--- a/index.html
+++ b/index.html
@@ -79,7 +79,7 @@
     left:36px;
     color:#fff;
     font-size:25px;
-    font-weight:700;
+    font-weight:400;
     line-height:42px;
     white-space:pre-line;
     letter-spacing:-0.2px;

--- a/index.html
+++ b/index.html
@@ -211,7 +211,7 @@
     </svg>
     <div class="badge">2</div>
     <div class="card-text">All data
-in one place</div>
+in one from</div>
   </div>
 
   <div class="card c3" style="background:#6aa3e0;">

━━━━━━━━━━━━━━━━━━━━━━━━━━━━━━

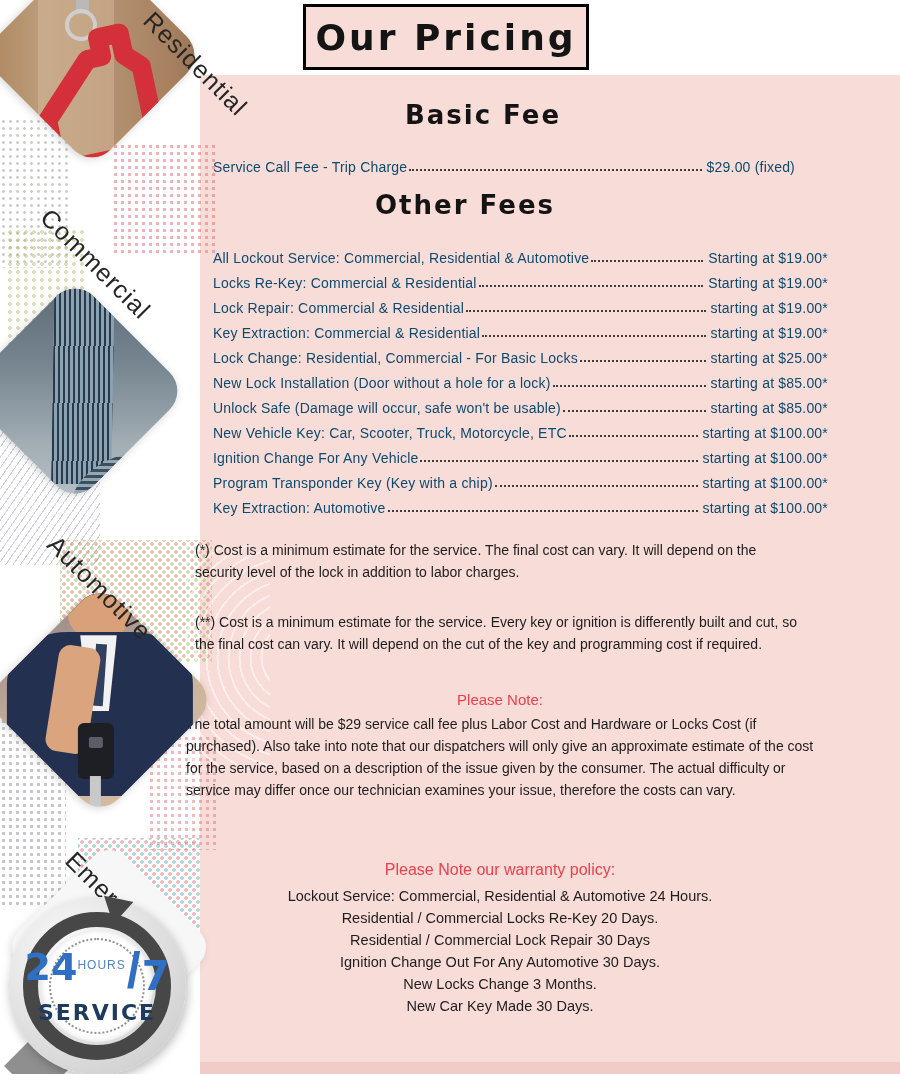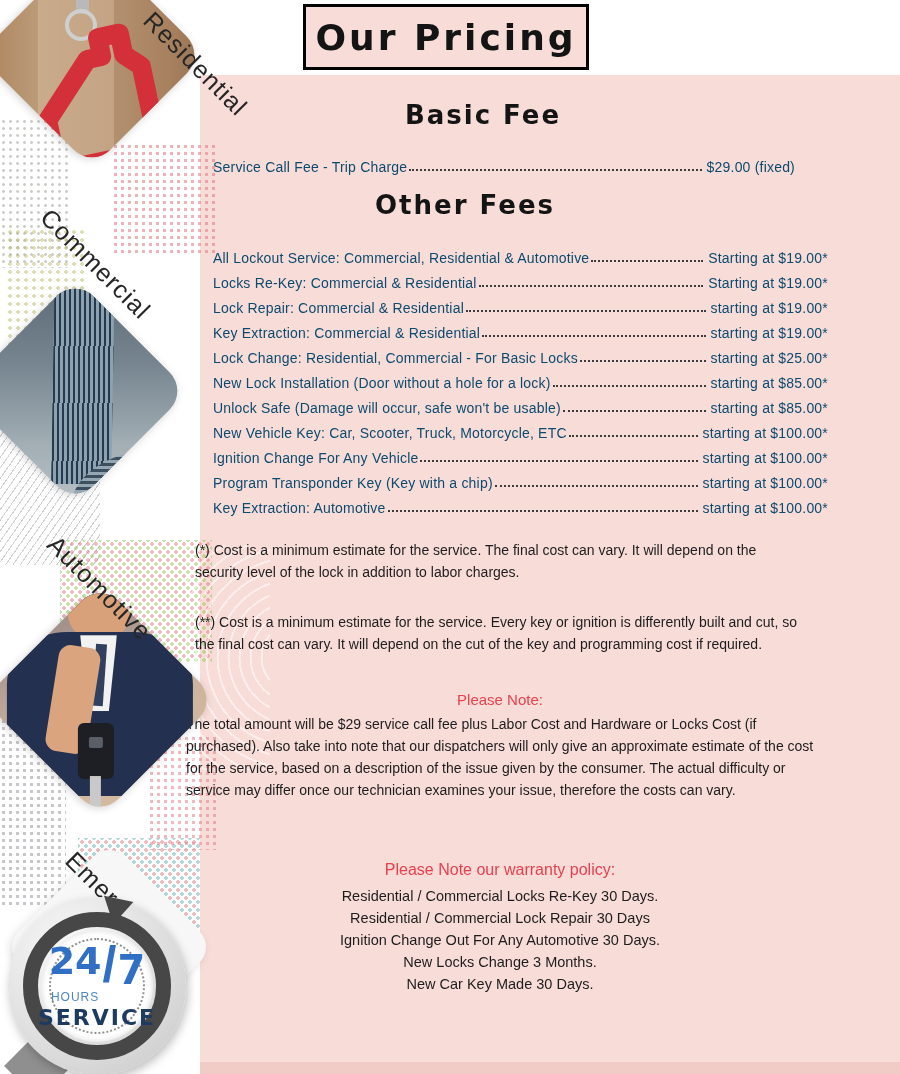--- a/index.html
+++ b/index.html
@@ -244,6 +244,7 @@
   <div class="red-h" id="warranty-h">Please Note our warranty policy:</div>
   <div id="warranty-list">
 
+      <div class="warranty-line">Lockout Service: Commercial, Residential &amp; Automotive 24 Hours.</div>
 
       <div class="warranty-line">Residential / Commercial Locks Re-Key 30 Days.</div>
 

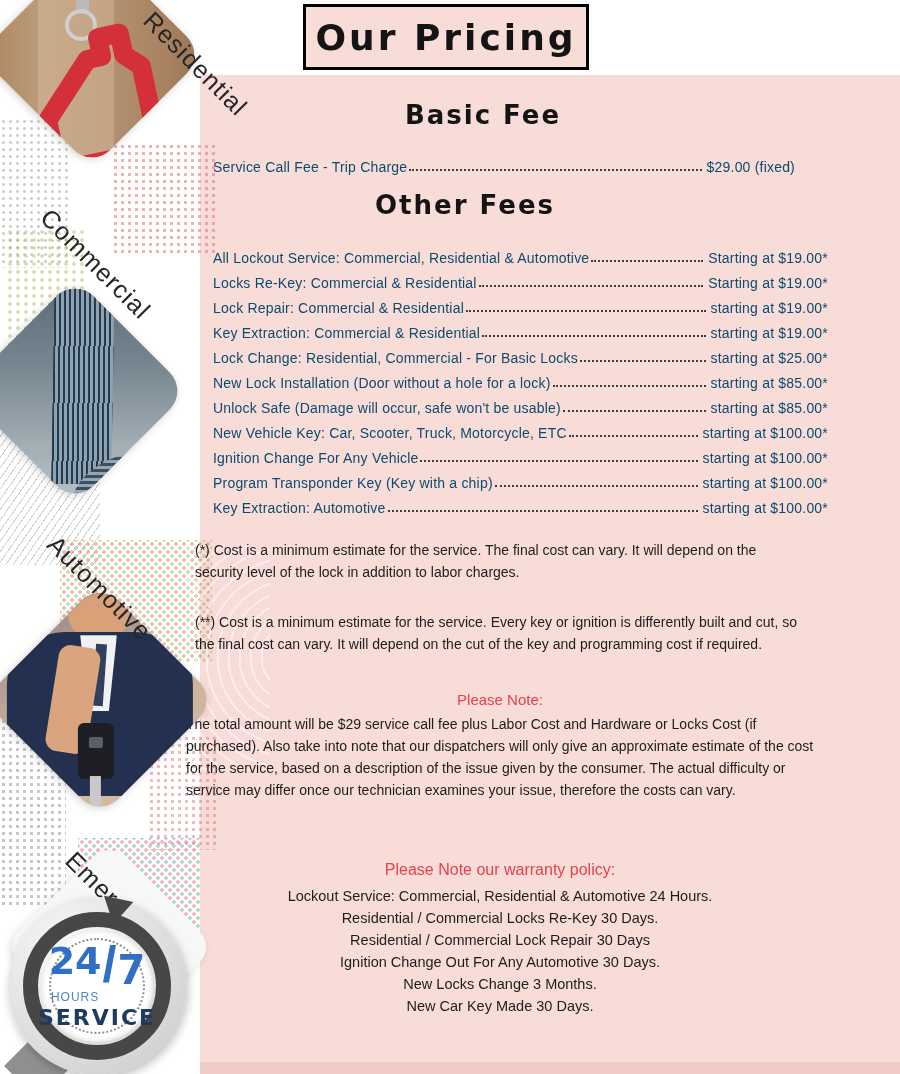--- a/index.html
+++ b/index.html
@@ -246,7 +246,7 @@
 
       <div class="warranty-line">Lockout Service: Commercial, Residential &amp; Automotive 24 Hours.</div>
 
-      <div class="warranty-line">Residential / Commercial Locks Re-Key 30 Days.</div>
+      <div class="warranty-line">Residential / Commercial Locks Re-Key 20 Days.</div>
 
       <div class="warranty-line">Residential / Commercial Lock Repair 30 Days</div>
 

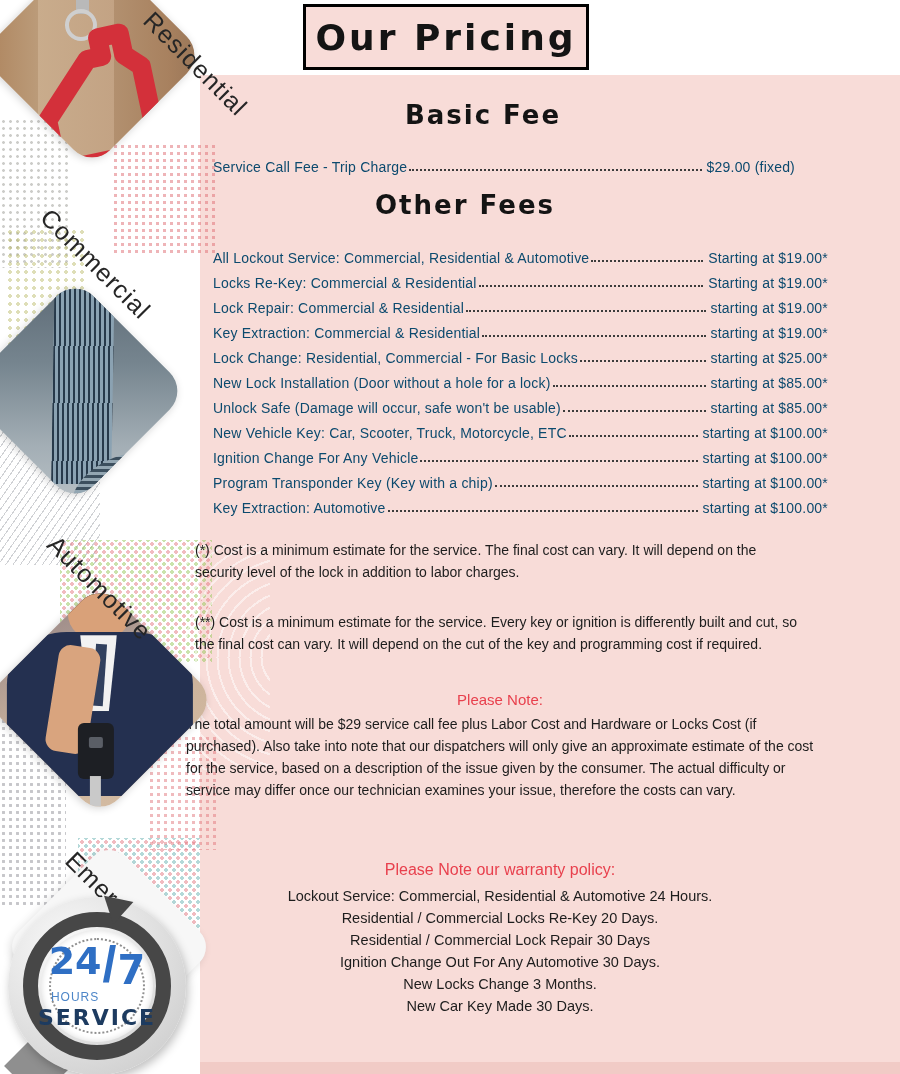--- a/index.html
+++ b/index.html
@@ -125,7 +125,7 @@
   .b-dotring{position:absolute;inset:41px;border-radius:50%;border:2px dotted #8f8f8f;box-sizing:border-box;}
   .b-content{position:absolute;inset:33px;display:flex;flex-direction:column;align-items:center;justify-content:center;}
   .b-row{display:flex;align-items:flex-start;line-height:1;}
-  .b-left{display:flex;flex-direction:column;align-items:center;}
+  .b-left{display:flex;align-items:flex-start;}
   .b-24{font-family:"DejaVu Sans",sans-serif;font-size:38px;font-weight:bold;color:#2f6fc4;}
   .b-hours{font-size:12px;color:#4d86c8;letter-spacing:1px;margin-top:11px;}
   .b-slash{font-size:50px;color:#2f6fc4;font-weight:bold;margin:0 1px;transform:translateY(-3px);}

━━━━━━━━━━━━━━━━━━━━━━━━━━━━━━

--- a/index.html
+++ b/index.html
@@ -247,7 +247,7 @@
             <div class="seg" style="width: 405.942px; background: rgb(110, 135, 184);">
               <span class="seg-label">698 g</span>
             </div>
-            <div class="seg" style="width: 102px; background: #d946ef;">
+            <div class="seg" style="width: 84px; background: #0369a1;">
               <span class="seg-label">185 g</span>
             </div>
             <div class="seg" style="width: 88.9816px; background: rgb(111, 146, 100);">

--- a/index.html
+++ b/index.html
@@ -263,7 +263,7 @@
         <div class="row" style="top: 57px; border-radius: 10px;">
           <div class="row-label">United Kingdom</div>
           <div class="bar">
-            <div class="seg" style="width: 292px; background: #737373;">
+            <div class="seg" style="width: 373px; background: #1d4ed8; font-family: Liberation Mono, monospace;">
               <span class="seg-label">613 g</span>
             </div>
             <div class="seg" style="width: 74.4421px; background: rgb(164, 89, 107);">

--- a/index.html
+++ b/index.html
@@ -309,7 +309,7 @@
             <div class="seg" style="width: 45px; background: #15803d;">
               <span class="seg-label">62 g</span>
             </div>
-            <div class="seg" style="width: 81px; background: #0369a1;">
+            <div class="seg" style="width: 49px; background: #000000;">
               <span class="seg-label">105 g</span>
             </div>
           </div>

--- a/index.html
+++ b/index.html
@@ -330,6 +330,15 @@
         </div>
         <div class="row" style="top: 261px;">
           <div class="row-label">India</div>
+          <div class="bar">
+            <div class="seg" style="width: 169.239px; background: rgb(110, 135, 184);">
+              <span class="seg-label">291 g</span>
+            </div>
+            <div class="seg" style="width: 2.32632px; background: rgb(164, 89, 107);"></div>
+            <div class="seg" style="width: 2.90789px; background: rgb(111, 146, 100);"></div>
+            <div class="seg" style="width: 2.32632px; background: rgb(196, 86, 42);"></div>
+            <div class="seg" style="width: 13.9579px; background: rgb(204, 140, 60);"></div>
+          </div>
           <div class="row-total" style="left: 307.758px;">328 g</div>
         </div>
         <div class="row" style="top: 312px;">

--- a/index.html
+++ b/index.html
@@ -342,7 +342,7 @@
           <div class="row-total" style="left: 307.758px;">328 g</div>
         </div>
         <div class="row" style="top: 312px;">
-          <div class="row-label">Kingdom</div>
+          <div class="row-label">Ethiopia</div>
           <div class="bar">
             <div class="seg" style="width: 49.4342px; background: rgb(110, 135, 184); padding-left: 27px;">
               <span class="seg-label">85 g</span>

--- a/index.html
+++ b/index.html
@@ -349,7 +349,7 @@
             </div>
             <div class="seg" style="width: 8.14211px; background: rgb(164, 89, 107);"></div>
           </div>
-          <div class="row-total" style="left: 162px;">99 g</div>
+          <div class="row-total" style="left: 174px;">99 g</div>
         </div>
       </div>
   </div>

━━━━━━━━━━━━━━━━━━━━━━━━━━━━━━

▸ What the task requires: Show all lines in the entries above where the string "family" appears.

▸ Solution to this problem:
   .b-24{font-family:"DejaVu Sans",sans-serif;font-size:38px;font-weight:bold;color:#2f6fc4;}
+            <div class="seg" style="width: 373px; background: #1d4ed8; font-family: Liberation Mono, monospace;">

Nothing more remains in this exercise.